## What to do
Every line of the entries below that carries the string "útmutató" should be copied.

==== Data section

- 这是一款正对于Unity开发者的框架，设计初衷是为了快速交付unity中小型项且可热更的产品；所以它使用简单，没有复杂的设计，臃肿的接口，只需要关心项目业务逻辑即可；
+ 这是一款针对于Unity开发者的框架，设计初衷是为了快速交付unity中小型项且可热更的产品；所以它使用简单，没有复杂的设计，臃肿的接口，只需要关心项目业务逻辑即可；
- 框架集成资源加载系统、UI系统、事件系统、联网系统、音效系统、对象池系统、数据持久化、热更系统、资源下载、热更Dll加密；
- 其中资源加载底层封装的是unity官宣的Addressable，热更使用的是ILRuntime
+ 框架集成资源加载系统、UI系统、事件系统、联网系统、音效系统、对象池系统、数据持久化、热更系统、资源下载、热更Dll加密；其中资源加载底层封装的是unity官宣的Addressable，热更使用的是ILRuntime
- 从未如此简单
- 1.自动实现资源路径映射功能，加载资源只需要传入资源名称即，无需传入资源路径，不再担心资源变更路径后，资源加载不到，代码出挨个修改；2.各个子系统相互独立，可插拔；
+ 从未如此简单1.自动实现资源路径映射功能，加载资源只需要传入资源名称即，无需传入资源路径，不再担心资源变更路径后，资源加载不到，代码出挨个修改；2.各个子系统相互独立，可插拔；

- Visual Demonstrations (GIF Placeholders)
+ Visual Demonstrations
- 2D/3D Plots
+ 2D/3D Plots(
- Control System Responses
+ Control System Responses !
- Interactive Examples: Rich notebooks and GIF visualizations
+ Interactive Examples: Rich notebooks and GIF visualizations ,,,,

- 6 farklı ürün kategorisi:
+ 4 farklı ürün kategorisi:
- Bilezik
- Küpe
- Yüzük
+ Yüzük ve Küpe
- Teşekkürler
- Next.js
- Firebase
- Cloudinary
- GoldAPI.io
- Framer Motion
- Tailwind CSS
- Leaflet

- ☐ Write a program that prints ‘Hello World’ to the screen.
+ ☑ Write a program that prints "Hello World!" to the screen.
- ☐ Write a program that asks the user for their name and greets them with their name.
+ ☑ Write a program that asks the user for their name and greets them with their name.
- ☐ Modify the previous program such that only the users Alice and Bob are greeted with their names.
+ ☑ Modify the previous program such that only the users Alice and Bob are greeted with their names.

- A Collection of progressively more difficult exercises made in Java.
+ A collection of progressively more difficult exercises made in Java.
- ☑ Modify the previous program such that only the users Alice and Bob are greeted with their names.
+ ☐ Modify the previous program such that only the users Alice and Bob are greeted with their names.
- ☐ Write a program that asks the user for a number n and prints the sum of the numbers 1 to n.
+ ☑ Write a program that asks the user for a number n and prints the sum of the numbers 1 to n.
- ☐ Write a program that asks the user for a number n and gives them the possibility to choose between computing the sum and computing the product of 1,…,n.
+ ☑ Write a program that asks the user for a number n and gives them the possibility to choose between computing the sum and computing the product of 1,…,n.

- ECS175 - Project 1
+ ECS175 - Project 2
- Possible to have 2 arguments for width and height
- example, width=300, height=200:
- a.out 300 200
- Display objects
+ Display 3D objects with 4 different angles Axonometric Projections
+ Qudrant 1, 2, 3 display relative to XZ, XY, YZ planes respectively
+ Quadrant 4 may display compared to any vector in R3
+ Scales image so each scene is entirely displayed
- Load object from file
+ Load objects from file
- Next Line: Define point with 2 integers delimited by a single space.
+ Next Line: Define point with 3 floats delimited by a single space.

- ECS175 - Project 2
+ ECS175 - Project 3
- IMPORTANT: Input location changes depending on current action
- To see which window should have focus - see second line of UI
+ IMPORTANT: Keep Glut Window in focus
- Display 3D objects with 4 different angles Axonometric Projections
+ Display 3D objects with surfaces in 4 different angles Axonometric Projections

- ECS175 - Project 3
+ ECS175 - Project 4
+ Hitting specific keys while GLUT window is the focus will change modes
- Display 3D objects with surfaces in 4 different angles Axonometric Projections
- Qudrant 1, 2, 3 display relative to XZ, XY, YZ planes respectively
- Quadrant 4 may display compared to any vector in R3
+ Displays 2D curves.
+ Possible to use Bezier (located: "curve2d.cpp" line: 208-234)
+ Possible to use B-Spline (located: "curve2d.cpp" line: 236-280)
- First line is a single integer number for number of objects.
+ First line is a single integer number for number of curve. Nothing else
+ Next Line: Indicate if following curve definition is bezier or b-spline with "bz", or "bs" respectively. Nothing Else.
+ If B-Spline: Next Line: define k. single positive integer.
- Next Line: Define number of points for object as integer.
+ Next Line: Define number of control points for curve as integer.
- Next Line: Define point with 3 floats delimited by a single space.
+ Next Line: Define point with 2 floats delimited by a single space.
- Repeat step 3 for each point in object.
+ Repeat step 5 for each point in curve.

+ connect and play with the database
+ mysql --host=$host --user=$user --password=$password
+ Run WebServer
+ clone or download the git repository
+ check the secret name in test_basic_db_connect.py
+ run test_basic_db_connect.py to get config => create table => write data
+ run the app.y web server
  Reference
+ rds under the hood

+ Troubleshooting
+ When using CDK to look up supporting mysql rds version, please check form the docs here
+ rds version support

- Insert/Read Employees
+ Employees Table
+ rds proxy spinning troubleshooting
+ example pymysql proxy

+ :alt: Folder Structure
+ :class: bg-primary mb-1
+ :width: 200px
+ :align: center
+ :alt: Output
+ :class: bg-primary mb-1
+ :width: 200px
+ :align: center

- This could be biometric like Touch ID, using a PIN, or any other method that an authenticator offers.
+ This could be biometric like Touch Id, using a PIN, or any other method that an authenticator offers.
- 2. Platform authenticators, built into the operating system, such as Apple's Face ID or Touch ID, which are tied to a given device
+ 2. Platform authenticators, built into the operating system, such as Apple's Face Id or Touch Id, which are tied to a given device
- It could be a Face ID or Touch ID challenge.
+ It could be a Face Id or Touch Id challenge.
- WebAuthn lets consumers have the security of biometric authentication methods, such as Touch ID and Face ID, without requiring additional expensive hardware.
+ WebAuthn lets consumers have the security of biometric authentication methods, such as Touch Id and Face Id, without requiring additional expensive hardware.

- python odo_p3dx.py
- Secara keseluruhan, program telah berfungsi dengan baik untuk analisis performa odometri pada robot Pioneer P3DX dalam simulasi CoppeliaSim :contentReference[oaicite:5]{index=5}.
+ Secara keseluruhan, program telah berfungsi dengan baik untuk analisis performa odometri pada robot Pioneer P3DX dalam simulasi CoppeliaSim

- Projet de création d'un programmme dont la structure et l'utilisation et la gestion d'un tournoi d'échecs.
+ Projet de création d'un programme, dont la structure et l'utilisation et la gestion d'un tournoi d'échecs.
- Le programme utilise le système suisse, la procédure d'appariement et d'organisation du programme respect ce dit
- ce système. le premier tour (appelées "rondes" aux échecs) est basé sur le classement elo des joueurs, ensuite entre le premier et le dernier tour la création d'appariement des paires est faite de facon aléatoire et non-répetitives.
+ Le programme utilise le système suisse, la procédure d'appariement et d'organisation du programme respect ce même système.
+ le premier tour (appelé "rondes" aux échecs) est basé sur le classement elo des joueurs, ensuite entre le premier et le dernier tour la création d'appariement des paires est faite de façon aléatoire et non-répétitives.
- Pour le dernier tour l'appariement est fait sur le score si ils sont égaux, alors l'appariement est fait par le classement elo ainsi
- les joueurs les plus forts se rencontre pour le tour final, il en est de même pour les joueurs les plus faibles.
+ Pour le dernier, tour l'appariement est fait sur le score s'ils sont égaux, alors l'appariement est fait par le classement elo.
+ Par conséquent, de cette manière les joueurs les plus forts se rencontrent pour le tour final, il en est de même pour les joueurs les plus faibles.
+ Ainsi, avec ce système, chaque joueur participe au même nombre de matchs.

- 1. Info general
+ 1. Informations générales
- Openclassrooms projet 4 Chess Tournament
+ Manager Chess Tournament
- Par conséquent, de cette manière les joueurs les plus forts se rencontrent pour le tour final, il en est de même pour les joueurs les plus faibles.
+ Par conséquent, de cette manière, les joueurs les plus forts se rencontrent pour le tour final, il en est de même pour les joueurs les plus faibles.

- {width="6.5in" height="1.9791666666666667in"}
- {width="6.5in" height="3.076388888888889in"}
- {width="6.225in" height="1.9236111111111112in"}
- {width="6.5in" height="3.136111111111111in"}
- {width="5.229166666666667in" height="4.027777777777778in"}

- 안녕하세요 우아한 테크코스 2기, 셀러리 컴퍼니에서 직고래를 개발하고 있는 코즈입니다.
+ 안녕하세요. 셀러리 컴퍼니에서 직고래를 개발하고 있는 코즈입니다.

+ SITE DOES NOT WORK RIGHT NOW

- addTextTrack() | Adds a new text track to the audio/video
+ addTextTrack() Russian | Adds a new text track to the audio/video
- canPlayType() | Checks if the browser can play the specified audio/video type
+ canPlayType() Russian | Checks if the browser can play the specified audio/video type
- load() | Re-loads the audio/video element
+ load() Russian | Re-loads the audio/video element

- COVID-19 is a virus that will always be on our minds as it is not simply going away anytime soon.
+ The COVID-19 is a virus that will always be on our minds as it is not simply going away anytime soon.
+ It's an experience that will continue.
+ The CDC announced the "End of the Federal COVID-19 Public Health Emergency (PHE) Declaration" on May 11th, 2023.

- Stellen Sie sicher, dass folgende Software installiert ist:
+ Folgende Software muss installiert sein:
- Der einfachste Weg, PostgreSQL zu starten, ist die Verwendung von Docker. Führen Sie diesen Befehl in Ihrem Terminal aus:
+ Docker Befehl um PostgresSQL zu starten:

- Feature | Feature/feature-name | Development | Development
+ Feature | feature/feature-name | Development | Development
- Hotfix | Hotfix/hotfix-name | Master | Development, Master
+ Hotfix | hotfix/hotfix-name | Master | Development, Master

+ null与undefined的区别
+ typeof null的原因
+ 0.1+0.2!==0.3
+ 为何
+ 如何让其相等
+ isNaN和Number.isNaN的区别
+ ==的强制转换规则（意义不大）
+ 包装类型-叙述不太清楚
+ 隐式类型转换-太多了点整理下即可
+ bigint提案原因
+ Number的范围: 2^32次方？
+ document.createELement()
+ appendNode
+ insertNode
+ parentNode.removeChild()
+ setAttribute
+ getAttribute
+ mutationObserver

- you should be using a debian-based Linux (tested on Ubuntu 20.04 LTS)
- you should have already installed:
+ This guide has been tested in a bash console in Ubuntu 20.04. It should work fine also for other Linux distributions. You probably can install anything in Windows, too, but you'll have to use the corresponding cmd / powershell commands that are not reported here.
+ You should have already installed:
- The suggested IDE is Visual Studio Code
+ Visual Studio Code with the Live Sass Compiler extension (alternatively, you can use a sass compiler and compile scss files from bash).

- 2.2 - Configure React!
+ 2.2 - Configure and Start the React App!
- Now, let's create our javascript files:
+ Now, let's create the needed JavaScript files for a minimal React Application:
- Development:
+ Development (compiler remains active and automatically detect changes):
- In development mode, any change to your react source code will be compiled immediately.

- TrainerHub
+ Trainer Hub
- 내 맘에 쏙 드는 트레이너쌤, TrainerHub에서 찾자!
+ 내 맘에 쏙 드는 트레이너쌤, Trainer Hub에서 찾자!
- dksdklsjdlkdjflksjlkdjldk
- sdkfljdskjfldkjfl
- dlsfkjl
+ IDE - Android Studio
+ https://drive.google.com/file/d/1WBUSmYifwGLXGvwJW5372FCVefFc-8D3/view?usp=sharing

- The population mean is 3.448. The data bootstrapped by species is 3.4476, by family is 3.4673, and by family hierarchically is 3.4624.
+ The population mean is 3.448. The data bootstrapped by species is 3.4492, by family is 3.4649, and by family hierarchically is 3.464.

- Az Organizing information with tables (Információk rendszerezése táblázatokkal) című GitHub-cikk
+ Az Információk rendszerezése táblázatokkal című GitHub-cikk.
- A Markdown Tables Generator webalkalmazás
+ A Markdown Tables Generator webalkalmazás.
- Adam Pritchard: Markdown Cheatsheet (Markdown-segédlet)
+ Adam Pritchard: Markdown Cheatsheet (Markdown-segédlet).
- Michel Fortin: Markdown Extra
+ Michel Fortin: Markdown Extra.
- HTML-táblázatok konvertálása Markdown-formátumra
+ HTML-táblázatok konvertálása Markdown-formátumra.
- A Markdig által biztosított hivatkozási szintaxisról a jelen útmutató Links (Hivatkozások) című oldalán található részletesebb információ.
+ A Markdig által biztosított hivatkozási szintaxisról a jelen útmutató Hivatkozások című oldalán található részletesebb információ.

========

## Exercise result
- A Markdig által biztosított hivatkozási szintaxisról a jelen útmutató Links (Hivatkozások) című oldalán található részletesebb információ.
+ A Markdig által biztosított hivatkozási szintaxisról a jelen útmutató Hivatkozások című oldalán található részletesebb információ.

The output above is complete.